══ RECORDS ══
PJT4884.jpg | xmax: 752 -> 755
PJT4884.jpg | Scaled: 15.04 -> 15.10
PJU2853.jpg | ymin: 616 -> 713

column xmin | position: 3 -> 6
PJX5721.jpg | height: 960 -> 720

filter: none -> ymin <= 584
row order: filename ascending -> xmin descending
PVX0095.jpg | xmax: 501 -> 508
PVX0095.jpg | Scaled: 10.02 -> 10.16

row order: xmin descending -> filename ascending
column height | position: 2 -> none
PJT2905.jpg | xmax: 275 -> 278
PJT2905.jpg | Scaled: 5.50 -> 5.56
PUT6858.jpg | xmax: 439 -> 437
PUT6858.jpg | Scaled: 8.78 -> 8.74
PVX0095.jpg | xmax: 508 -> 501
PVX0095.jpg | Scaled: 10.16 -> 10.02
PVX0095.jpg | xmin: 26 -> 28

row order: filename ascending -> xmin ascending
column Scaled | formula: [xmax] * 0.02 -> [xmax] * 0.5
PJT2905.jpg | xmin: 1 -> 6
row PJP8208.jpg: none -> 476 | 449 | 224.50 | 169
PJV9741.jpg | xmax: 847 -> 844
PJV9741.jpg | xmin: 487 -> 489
═══
══ RECORDS ══
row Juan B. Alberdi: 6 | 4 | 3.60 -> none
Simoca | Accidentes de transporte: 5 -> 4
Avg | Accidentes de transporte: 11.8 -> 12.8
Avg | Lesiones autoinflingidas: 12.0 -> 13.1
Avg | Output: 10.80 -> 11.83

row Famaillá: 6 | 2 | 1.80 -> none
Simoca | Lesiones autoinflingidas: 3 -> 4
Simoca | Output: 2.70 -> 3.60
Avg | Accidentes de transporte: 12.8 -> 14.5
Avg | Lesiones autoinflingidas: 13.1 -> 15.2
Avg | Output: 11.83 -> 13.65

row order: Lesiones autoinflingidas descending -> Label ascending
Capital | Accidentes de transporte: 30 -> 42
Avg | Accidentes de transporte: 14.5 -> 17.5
═══
▶ AIM OF THE EXERCISE: Taking the entries above, write out exactly the lines starting with the line containing "filter: none -> ymin <= 584" and going on through the line containing "PJV9741.jpg | xmin: 487 -> 489", both included, and nothing else.

▶ EXERCISE ANSWER:
filter: none -> ymin <= 584
row order: filename ascending -> xmin descending
PVX0095.jpg | xmax: 501 -> 508
PVX0095.jpg | Scaled: 10.02 -> 10.16

row order: xmin descending -> filename ascending
column height | position: 2 -> none
PJT2905.jpg | xmax: 275 -> 278
PJT2905.jpg | Scaled: 5.50 -> 5.56
PUT6858.jpg | xmax: 439 -> 437
PUT6858.jpg | Scaled: 8.78 -> 8.74
PVX0095.jpg | xmax: 508 -> 501
PVX0095.jpg | Scaled: 10.16 -> 10.02
PVX0095.jpg | xmin: 26 -> 28

row order: filename ascending -> xmin ascending
column Scaled | formula: [xmax] * 0.02 -> [xmax] * 0.5
PJT2905.jpg | xmin: 1 -> 6
row PJP8208.jpg: none -> 476 | 449 | 224.50 | 169
PJV9741.jpg | xmax: 847 -> 844
PJV9741.jpg | xmin: 487 -> 489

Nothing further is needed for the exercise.